Henri sourit intérieurement aux conquêtes qu’il a faites durant sa vie « active » : combien de secrétaires, de stagiaires, de jeunes assistantes juridiques. Et toutes celles qu’il a rencontrées en voyage, à tel ou tel congrès. Il avait vraiment aimé les pulpeuses Africaines; quoi, il fallait que le métier offre des compensations. Même, quelques fois, il s’était fait les victimes qu’il devait défendre. Ça c’était un peu dangereux, mais qui ne risque rien n’a rien n’est-ce pas ? Il se souvient de cette veuve dont le mari s’était suicidé et qui avait voulu déguiser ça en accident de travail. La compagnie d’assurances ne voulait lui remettre le montant de l’assurance-vie, mais lui, il avait gagné le gros lot, ou plutôt les « gros lots » ! Oui, il avait eu des aventures, mais que voulez-vous qu’un homme fasse avec une cruche pareille ! Et le sexe ne l’intéressait pas; elle n’avait jamais envie, jamais le goût, elle ne manifestait jamais d’enthousiasme; c’était devenu une corvée. Jamais elle ne l’avait embrassée, la salope !
Une fois, il est vrai il avait vraiment eu peur. Il se souvenait que l’une de ses jeunes assistantes avec qui il avait une liaison, était tombée enceinte – sans doute faisait-elle ça pour quelque avantage futur – et il avait craint un moment qu’elle ne lui fasse du chantage, ou qu’elle apparaisse avec la grosse bedaine à son cabinet, ou pire, au Palais de justice. Un scandale qui aurait certainement nuit à sa carrière. Il s’en était ouvert à l’un de ses collègues qui sans trop de mal avait réussi à la persuader de se faire avorter. Henri avait payé et tout était rentré dans l’ordre. Elle avait dû abandonner ses études, mais bon, on ne fait pas d’omelette sans casser des œufs.
Il a réussi sa vie, lui, il l’a menée comme il l’a voulu et la mène encore de la même façon; il a accumulé assez d’argent pour ses vieux jours... Bien sûr, les enfants ne viennent plus à la maison; mais  qu’est-ce que je m’en fiche, alors ! De toute façon, je les comprends; avec leur mère toujours sur eux pour ci ou pour ça, toujours en train de se plaindre, ou de pleurnicher pour des riens, je comprends qu’ils n’aient plus envie de venir. Après deux jours de jérémiades incessantes, de caquetage oiseux, de monologues  sans queue ni tête, ils ne désirent plus que s’en aller...

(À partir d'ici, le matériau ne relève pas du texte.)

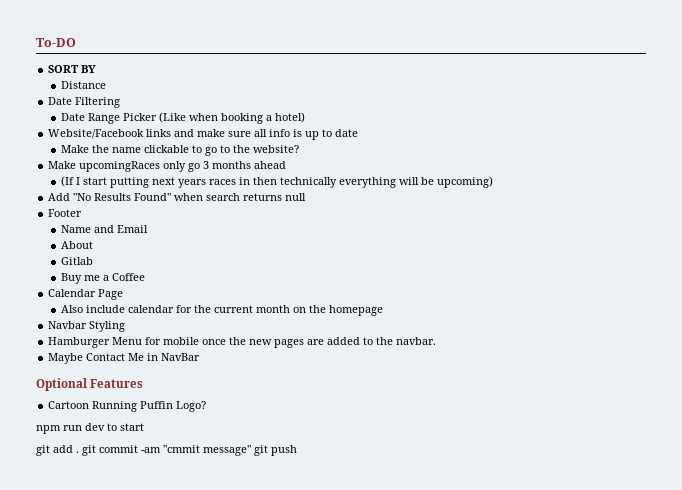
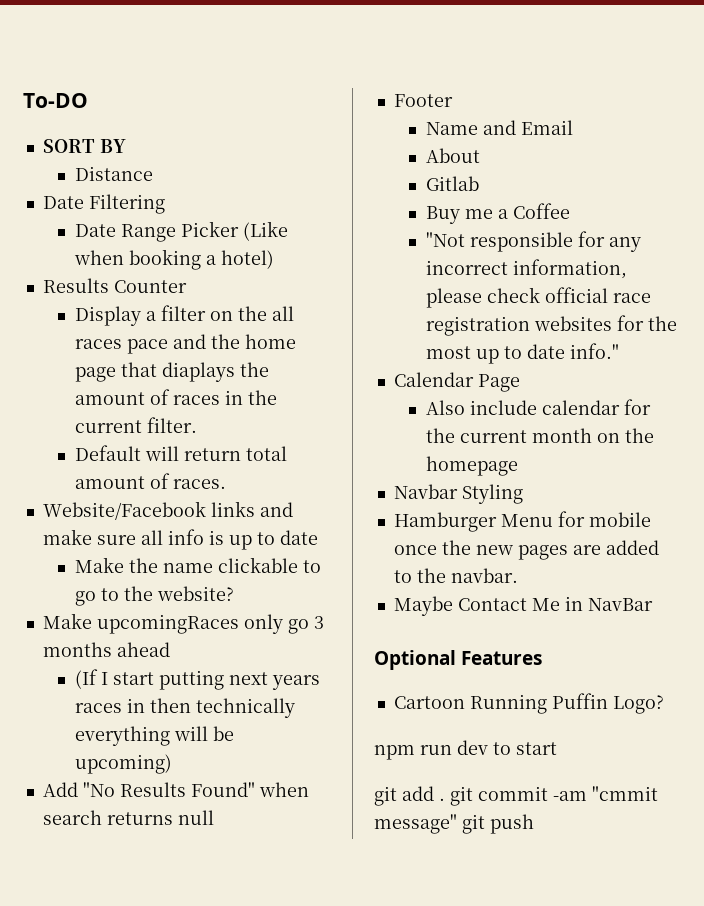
+ Results Counter
+ Display a filter on the all races pace and the home page that diaplays the amount of races in the current filter.
+ Default will return total amount of races.
+ "Not responsible for any incorrect information, please check official race registration websites for the most up to date info."

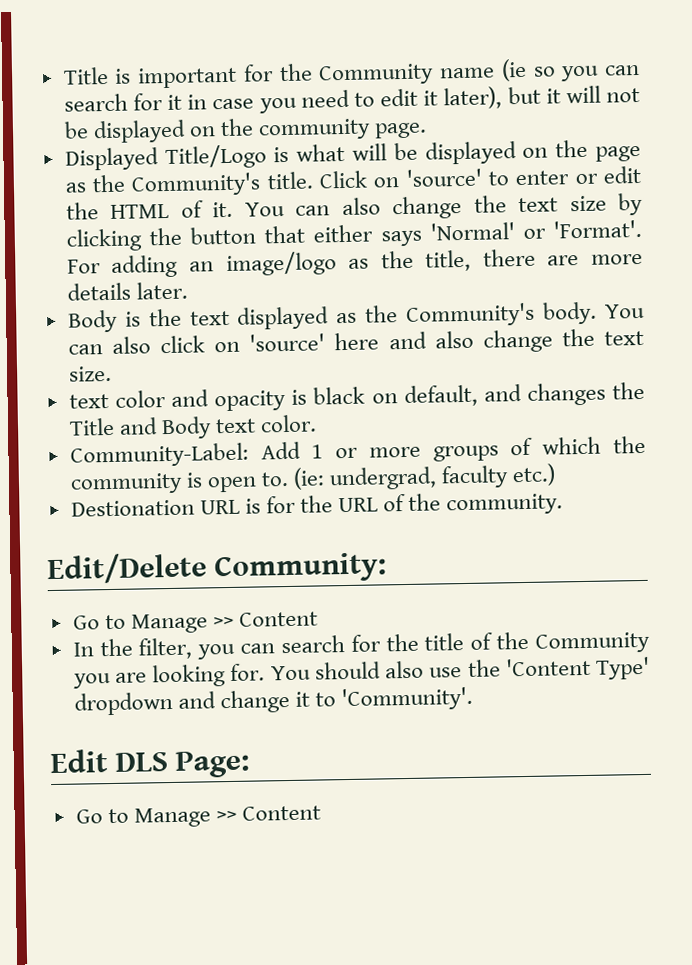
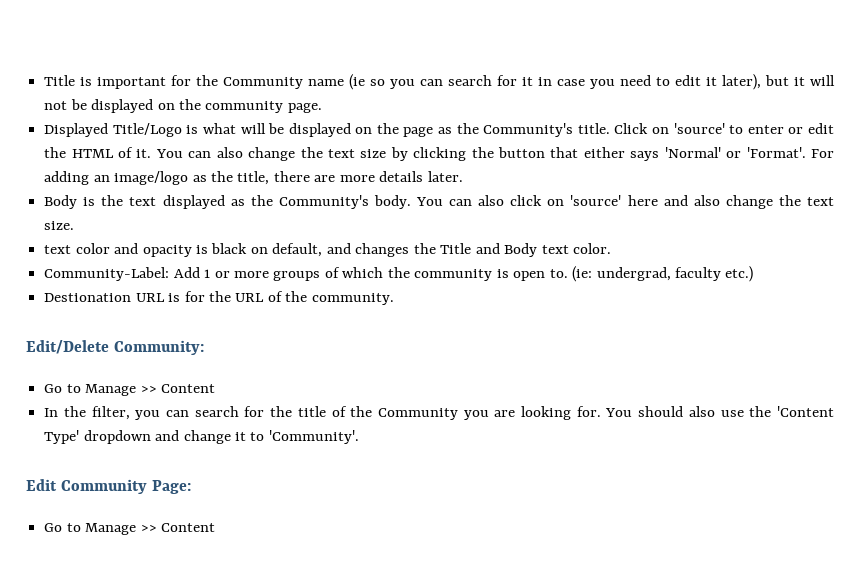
- Edit DLS Page:
+ Edit Community Page:

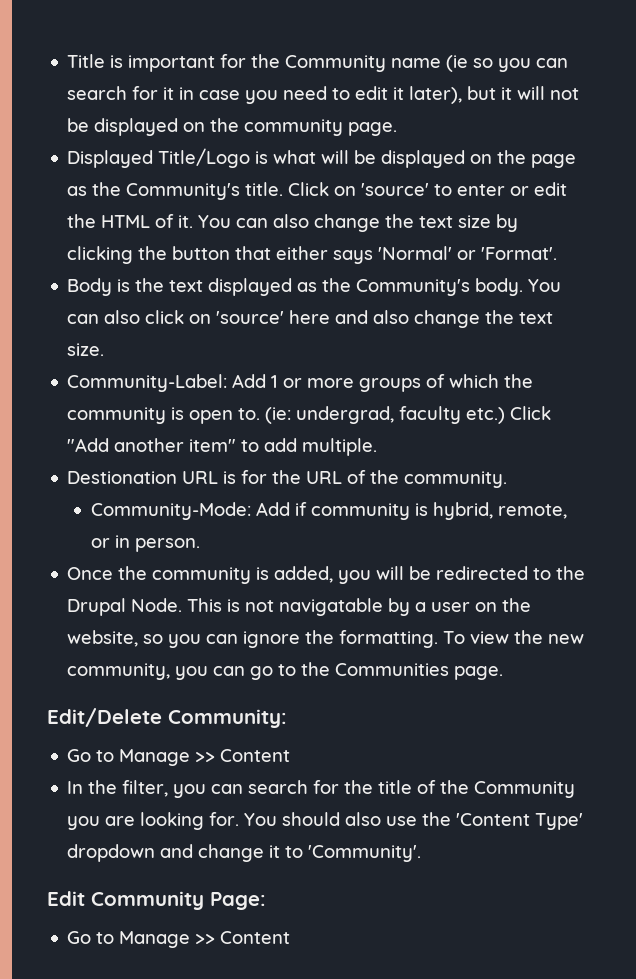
- For adding an image/logo as the title, there are more details later.
- text color and opacity is black on default, and changes the Title and Body text color.
- (ie: undergrad, faculty etc.)
+ (ie: undergrad, faculty etc.) Click "Add another item" to add multiple.
+ Community-Mode: Add if community is hybrid, remote, or in person.
+ Once the community is added, you will be redirected to the Drupal Node. This is not navigatable by a user on the website, so you can ignore the formatting. To view the new community, you can go to the Communities page.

Mais  que  fait-elle  donc ? Ça  commence  à  m’énerver. C’est  toujours  la  même chose avec elle. Il va bien  falloir  que j’aille  aux toilettes. Je sais bien qu’elle le fait exprès pour  m’emmerder !
Henri écoute attentivement, mais non : toujours rien, pas un bruit, pas un son, pas un mouvement; la maison toute entière semble vide. Alors Henri est  bien  forcé de  se décider à se lever; il ôte, ou plus déjette les couvertures, et il attend  et écoute encore, assis sur le bord du lit. Je parie qu’elle va justement choisir ce moment pour se lever, rien que pour m’emmerder.
Mais rien  ne  bouge;  tout  est  silencieux,  presque  étrangement  silencieux.  Encore   une minute et je  me lève, et si elle choisit ce moment  pour  se lever, tant pis, qu’elle  aille se faire foutre, je suis chez moi ici quand même, je suis le maître quoi !... Alors il se lève; il pose un  pied, deux pieds par terre, enfile ses pantoufles trouées, hésite encore, et il y va, de son pas lent mais qui se veut ferme. Il se rend jusqu’à la porte et écoute à nouveau avant de l’ouvrir. Rien, toujours rien. Doucement,  il ouvre la porte  de  sa chambre  et en clopinant,  presque  en se pressant, se rend à la salle de bain. Il ferme bien  vite  la  porte,  et  souffle  un  peu.  Bon,  m’y voilà; j’avais bien tort de m’en  faire autant, si elle  a  décidé de rester  au lit, ce n’est pas mon problème.
Henri se regarde dans le miroir; il voit son vieux visage ridé et maigre, ses cheveux blancs ébouriffés, ses yeux plissés... Pendant un moment, il ferme les paupières; puis, il se tourne et urine avec bruit. Alors, il se lave selon son rituel : la figure, le front, les oreilles, le cou, la poitrine, les aisselles, et ce qu’il peut de son dos, tout ça à l’eau froide, bien sûr. Enfin, il se rase et se peigne les cheveux. Maintenant, il s’agit de revenir dans la chambre pour  s’habiller.  À  nouveau,  il entrouvre  la porte, mais  tout est toujours aussi calme. Il refait le même trajet  en sens inverse en trottinant. Henri enfile son pantalon et sa chemise, les mêmes qu’il a mis hier, et avant-hier. Il y a des jours il lui est plus difficile de boutonner sa chemise, mais aujourd’hui, ça va bien. Le voilà tout prêt, tout habillé pour la journée. Ah ! le jour je ne pourrais plus m’habiller tout seul… et bien ce sera le temps de m’enterrer ! Il sort et commence à marcher dans le couloir, il passe devant la porte de la chambre de sa femme en y jetant un regard torve. Il descend l’escalier bien tranquillement pour aller déjeuner; les marches grincent. Rendu en bas il passe devant le salon : personne ! Qu’est-ce que ça peut bien vouloir dire ?  Henri se rend à la  cuisine. Il verse de l’eau dans la bouilloire et la fait chauffer; il prend le bocal de café, met une cuillerée de poudre dans sa tasse, y verse l’eau chaude. Il se fait des rôties de beurre d’arachides, et tout en déjeunant il écoute les informations à la radio... Mais est-elle ? Elle ne peut être déjà sortie pour faire des commissions, ou  aller se promener... Pourquoi reste-t-elle donc dans sa chambre ?... Et puis  après  tout, je m’en fiche bien, moi.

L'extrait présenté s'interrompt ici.